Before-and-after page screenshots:
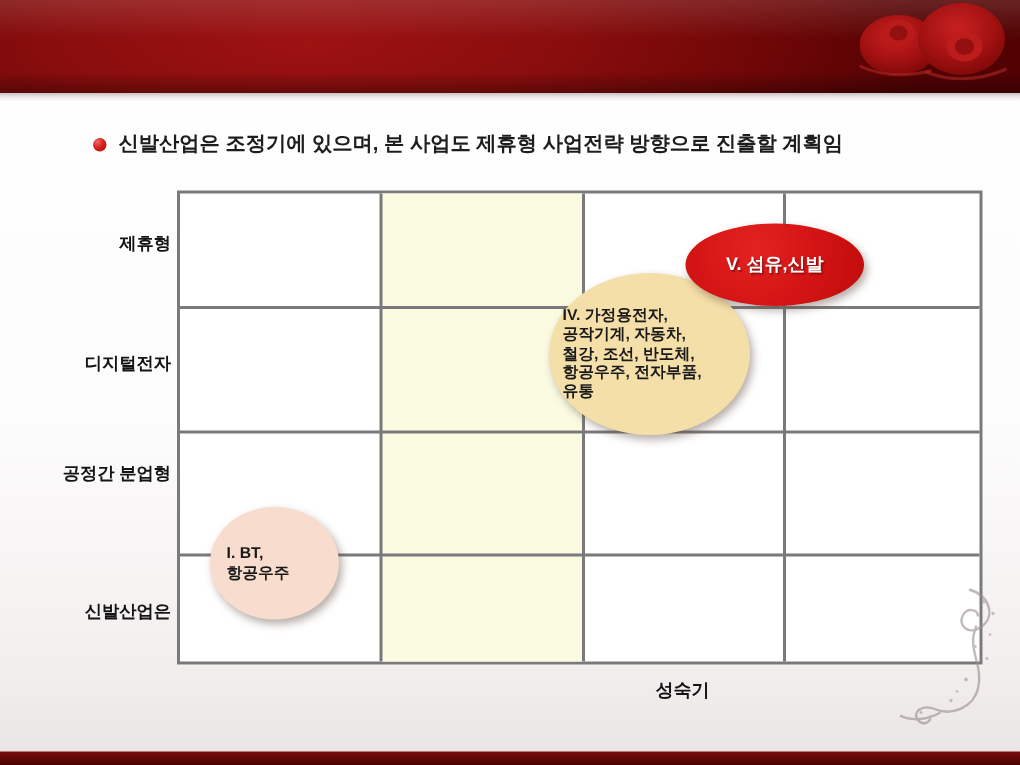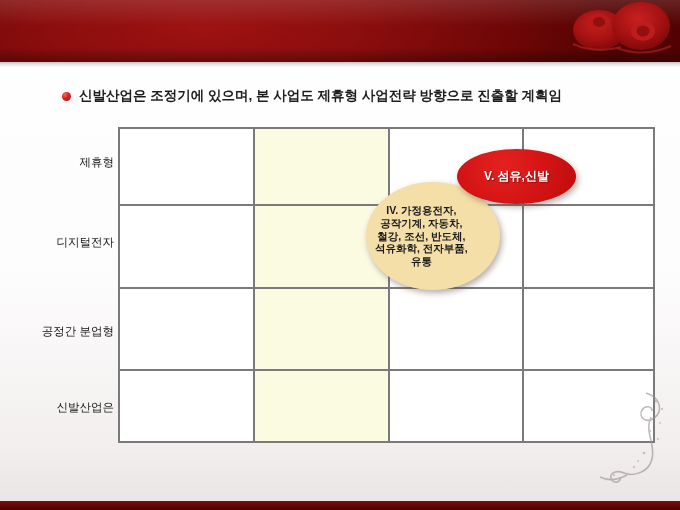"제휴형" .y-label { font-weight: normal -> bold }
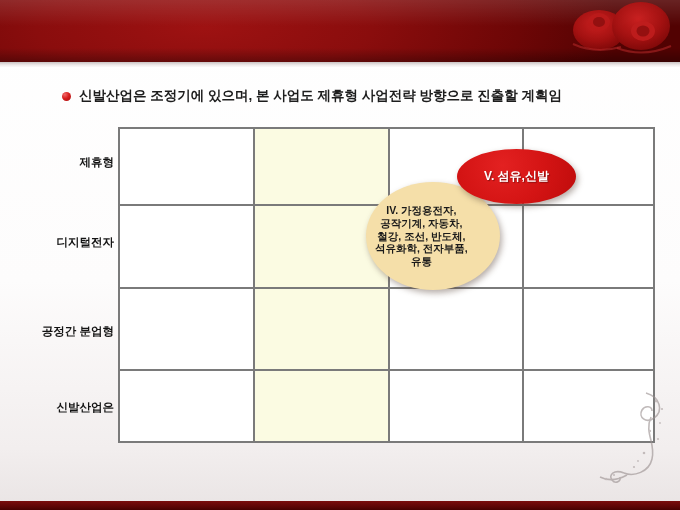"V. 섬유,신발" .bubble { text-align: center -> none }
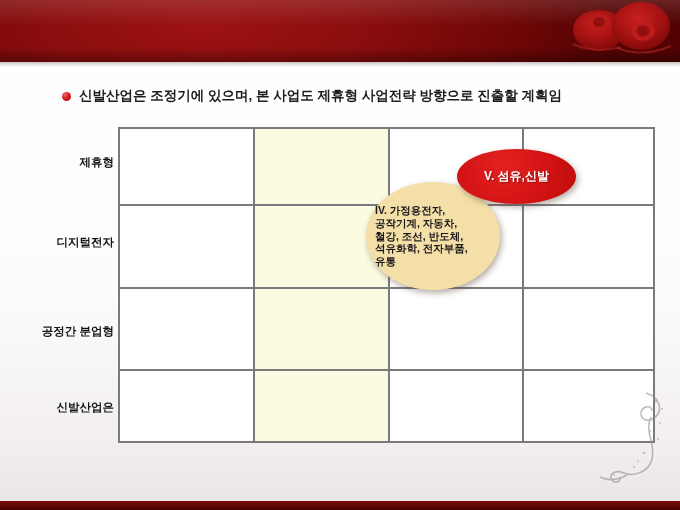"IV. 가정용전자," span.bubble-text { text: 석유화학 -> 항공우주 }
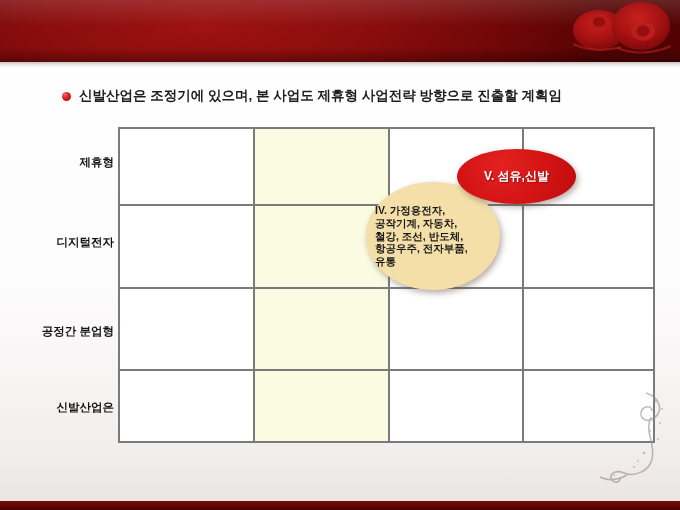"공정간 분업형" div.y-label { top: 324px -> 308px }
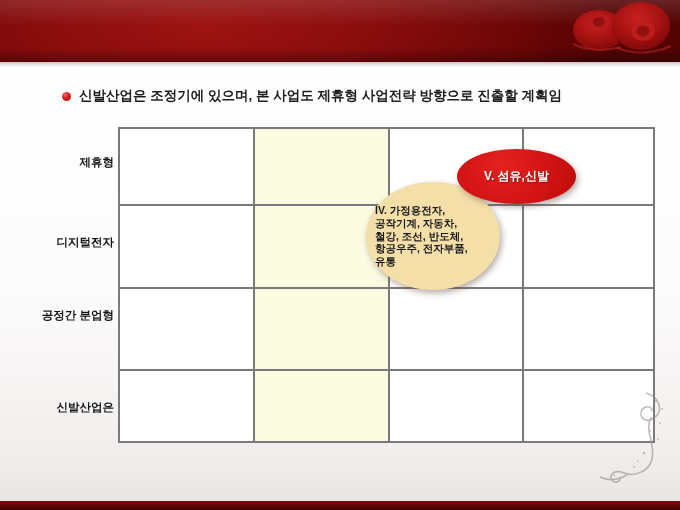"I. BT," div.bubble { html: none -> <div> <span>I. BT, 항공우주</span> </div> }
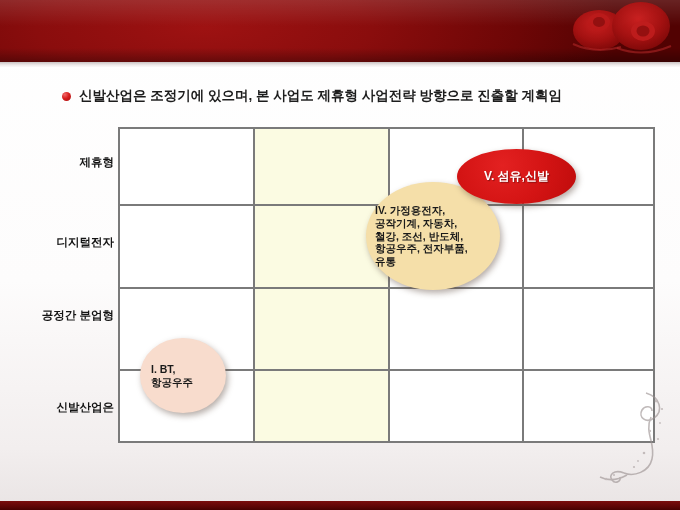"성숙기" div.x-label { html: none -> <div>성숙기</div> }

Task brief:
All of the entries above must be reproduced exactly, and no image may be included.

Result:
"제휴형" .y-label { font-weight: normal -> bold }
"V. 섬유,신발" .bubble { text-align: center -> none }
"IV. 가정용전자," span.bubble-text { text: 석유화학 -> 항공우주 }
"공정간 분업형" div.y-label { top: 324px -> 308px }
"I. BT," div.bubble { html: none -> <div> <span>I. BT, 항공우주</span> </div> }
"성숙기" div.x-label { html: none -> <div>성숙기</div> }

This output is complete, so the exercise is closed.